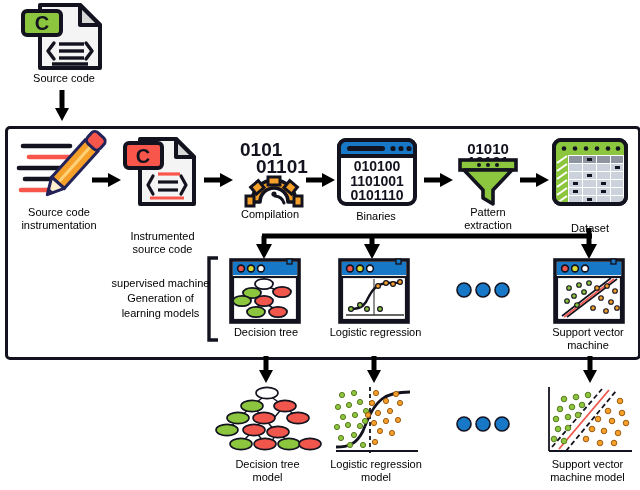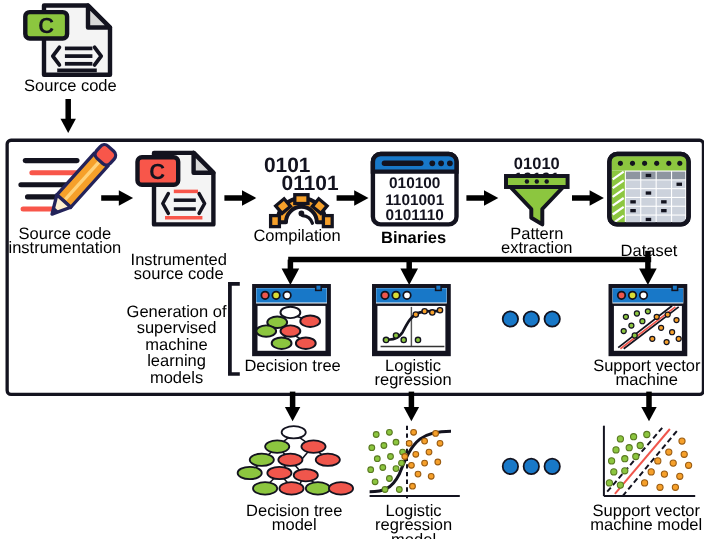--- a/index.html
+++ b/index.html
@@ -6,7 +6,7 @@
   body{width:640px;height:490px;position:relative;overflow:hidden;
        font-family:"Liberation Sans",sans-serif;color:#111;}
   .stage{position:absolute;left:0;top:0;width:640px;height:490px;}
-  .lbl{position:absolute;text-align:center;font-size:15px;line-height:13px;color:#000;}
+  .lbl{position:absolute;text-align:center;font-size:11px;line-height:13px;color:#000;}
   .node{position:absolute;}
   svg{display:block;overflow:visible;}
   .panel{position:absolute;border:3.5px solid #13131f;border-radius:5px;background:#fff;}

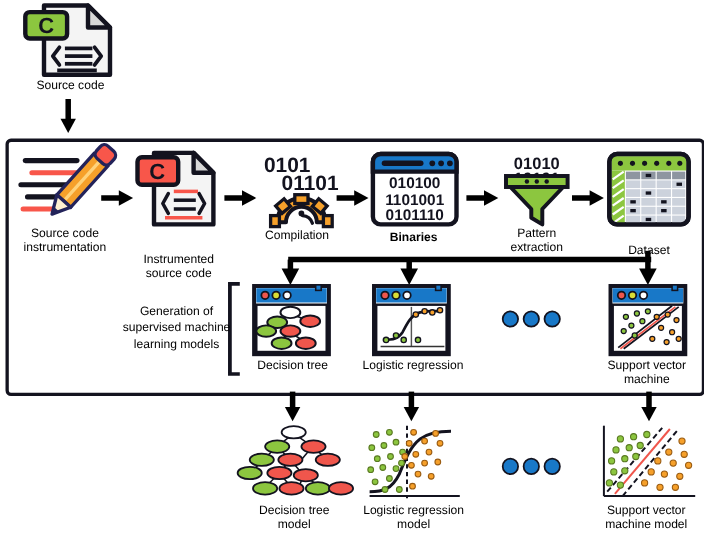--- a/index.html
+++ b/index.html
@@ -135,7 +135,7 @@
       <text x="42" y="64" font-family="Liberation Sans, sans-serif" font-size="14" font-weight="bold" fill="#13131f" text-anchor="middle">0101110</text>
     </svg>
   </div>
-  <div class="lbl" style="left:330px;top:210px;width:92px;font-weight:bold;">Binaries</div>
+  <div class="lbl" style="left:330px;top:210px;width:92px;">Binaries</div>
 
   <div class="node" style="left:424px;top:172px;">
     <svg width="30" height="16" viewBox="0 0 30 16">

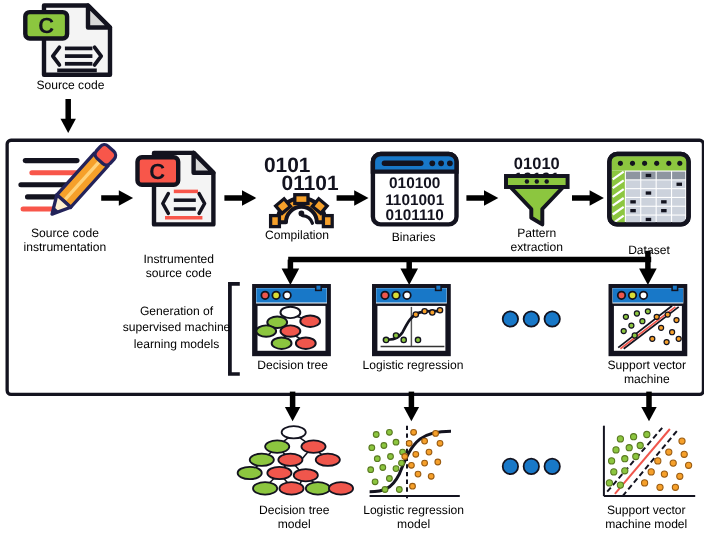--- a/index.html
+++ b/index.html
@@ -251,8 +251,8 @@
   </div>
 
   <div class="lbl" style="left:108px;top:276px;width:105px;line-height:15px;">
+    <div>supervised machine</div>
     <div>Generation of</div>
-    <div>supervised machine</div>
     <div>learning models</div>
   </div>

• Problem description:
Reproduce every entry word for word, but skip any pictures.

• Output for this task:
--- a/index.html
+++ b/index.html
@@ -6,7 +6,7 @@
   body{width:640px;height:490px;position:relative;overflow:hidden;
        font-family:"Liberation Sans",sans-serif;color:#111;}
   .stage{position:absolute;left:0;top:0;width:640px;height:490px;}
-  .lbl{position:absolute;text-align:center;font-size:15px;line-height:13px;color:#000;}
+  .lbl{position:absolute;text-align:center;font-size:11px;line-height:13px;color:#000;}
   .node{position:absolute;}
   svg{display:block;overflow:visible;}
   .panel{position:absolute;border:3.5px solid #13131f;border-radius:5px;background:#fff;}

--- a/index.html
+++ b/index.html
@@ -135,7 +135,7 @@
       <text x="42" y="64" font-family="Liberation Sans, sans-serif" font-size="14" font-weight="bold" fill="#13131f" text-anchor="middle">0101110</text>
     </svg>
   </div>
-  <div class="lbl" style="left:330px;top:210px;width:92px;font-weight:bold;">Binaries</div>
+  <div class="lbl" style="left:330px;top:210px;width:92px;">Binaries</div>
 
   <div class="node" style="left:424px;top:172px;">
     <svg width="30" height="16" viewBox="0 0 30 16">

--- a/index.html
+++ b/index.html
@@ -251,8 +251,8 @@
   </div>
 
   <div class="lbl" style="left:108px;top:276px;width:105px;line-height:15px;">
+    <div>supervised machine</div>
     <div>Generation of</div>
-    <div>supervised machine</div>
     <div>learning models</div>
   </div>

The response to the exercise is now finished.